Reputation: 21
I'm trying the example code from Spark Streaming + Kafka Integration Guide (Kafka broker version 0.10.0 or higher). The code can run without any error but I cannot receive any record. If I run kafka-console-consumer.sh --from-beginning, I can get records. Does anyone know the reason? My code is as below:
val broker = "221.181.73.44:19092"
val topics = Array("connect-test")
val groupid = "SparkStreamingLoad3"
val kafkaParams = Map[String, Object](
"bootstrap.servers" -> broker,
"group.id" -> groupid,
"key.deserializer" -> classOf[StringDeserializer],
"value.deserializer" -> classOf[StringDeserializer],
"auto.offset.reset" -> "earliest", //earliest | latest
"enable.auto.commit" -> (false: java.lang.Boolean)
)
val stream = KafkaUtils.createDirectStream[String, String](ssc, PreferConsistent, Subscribe[String, String](topics, kafkaParams))
stream.print()
ssc.start()
ssc.awaitTermination()
My SBT build is:
version := "1.0"
scalaVersion := "2.10.6"
libraryDependencies ++= Seq(
"org.apache.spark" % "spark-streaming-kafka-0-10_2.10" % "2.1.0",
"org.apache.spark" % "spark-core_2.10" % "2.1.0",
"org.apache.spark" % "spark-streaming_2.10" % "2.1.0",
"org.apache.kafka" % "kafka_2.10" % "0.10.2.1"
)
Thanks!
Upvotes: 1
Views: 2167
Reputation: 21
Finally, I got the issue solved. Here is the answer:
The data in the topic is generated from console producer which is a list of Strings. However, the data is in the format of [Array[Byte], Array[Byte]]. Not [String,String]. So if I use StringDeserializer, there will be no data received.

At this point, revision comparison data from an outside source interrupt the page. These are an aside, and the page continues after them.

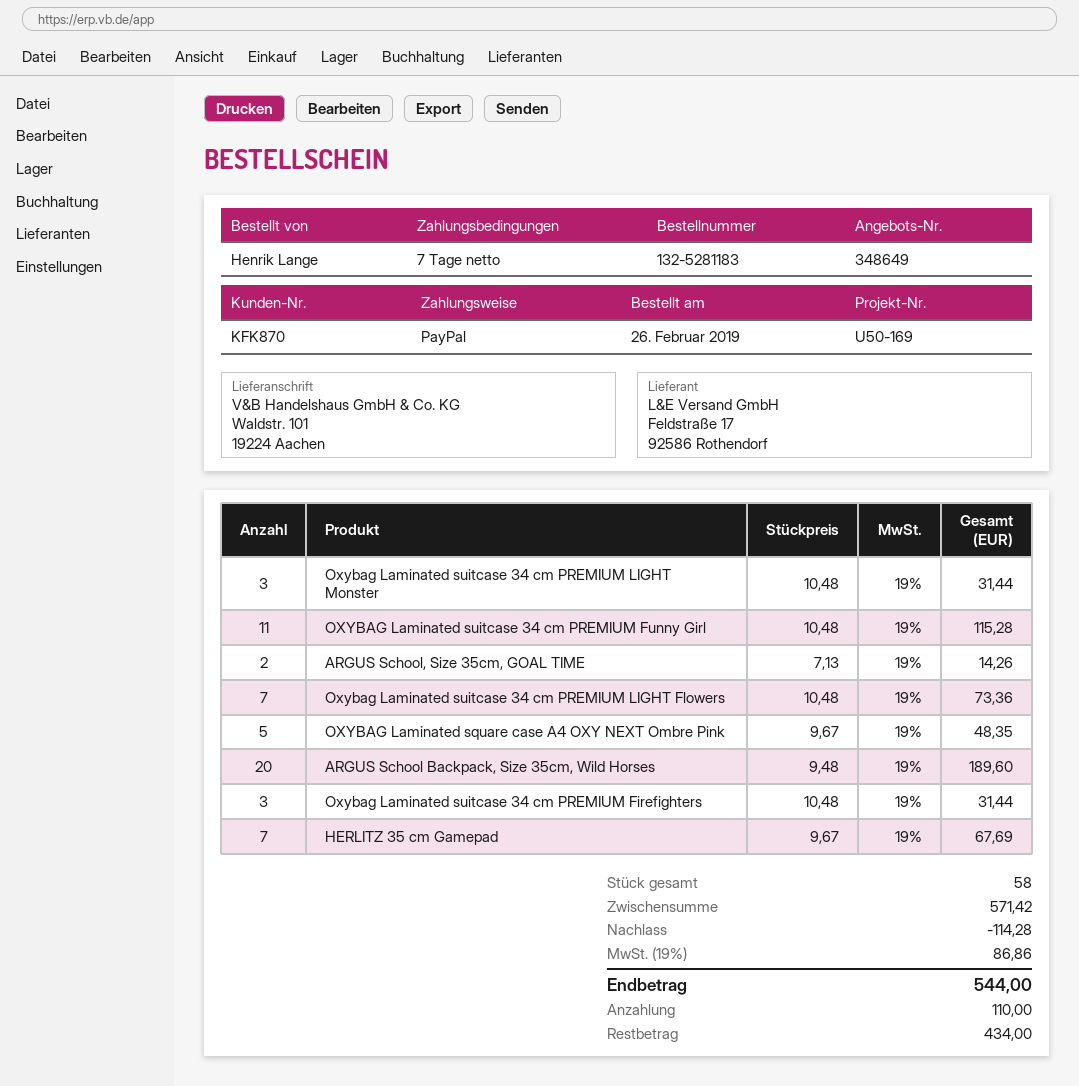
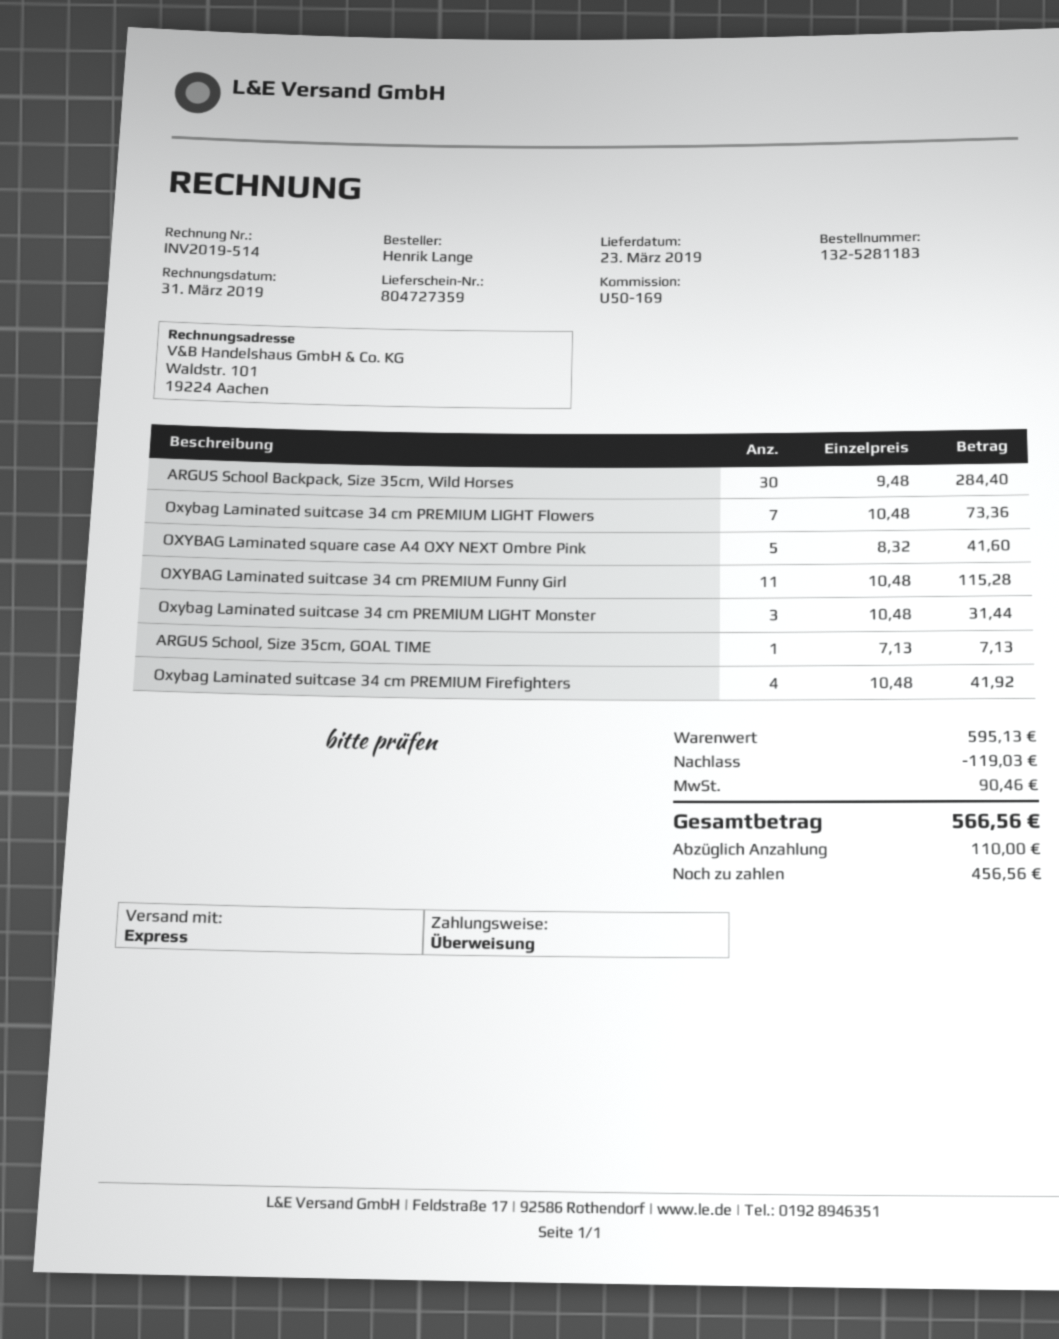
payment method: PayPal -> bank transfer
ARGUS School, Size 35cm, GOAL TIME: 2 x 7.13 = 14.26 -> 1 x 7.13 = 7.13
OXYBAG Laminated square case A4 OXY NEXT Ombre Pink: 5 x 9.67 = 48.35 -> 5 x 8.32 = 41.60
ARGUS School Backpack, Size 35cm, Wild Horses: 20 x 9.48 = 189.60 -> 30 x 9.48 = 284.40
Oxybag Laminated suitcase 34 cm PREMIUM Firefighters: 3 x 10.48 = 31.44 -> 4 x 10.48 = 41.92
HERLITZ 35 cm Gamepad: 7 x 9.67 = 67.69 -> none
subtotal: 571.42 -> 595.13
discount: 114.28 -> 119.03
tax: 86.86 -> 90.46
total: 544.00 -> 566.56
balance: 434.00 -> 456.56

I learned from console-consumer source code writeTo(consumerRecord: ConsumerRecord[Array[Byte], Array[Byte]], output: PrintStream): Unit
The key/value in RDDs could contain null values. In my case, all keys are null. I use the following code to get data:
stream = KafkaUtils.createDirectStream[Array[Byte], Array[Byte]](ssc, PreferConsistent, Subscribe[Array[Byte], Array[Byte]](topics, kafkaParams)) stream.map(rdd=>new String(Option(rdd.key()).getOrElse("null".getBytes))+ "|||delemiter|||"+new String(Option(rdd.value()).getOrElse("null".getBytes))).print()
Upvotes: 1
Reputation: 1018
val broker = "221.181.73.44:19092"
The default port is 9092, it might be the problem.
"auto.offset.reset" -> "earliest"
and "enable.auto.commit" -> false
should always make your read from the beginning of your topic's logs, as your offsets are not stored anywhere. So there is no problems with that.
Also, can we see the full command you use for kafka-console-consumer.sh
?
Upvotes: 0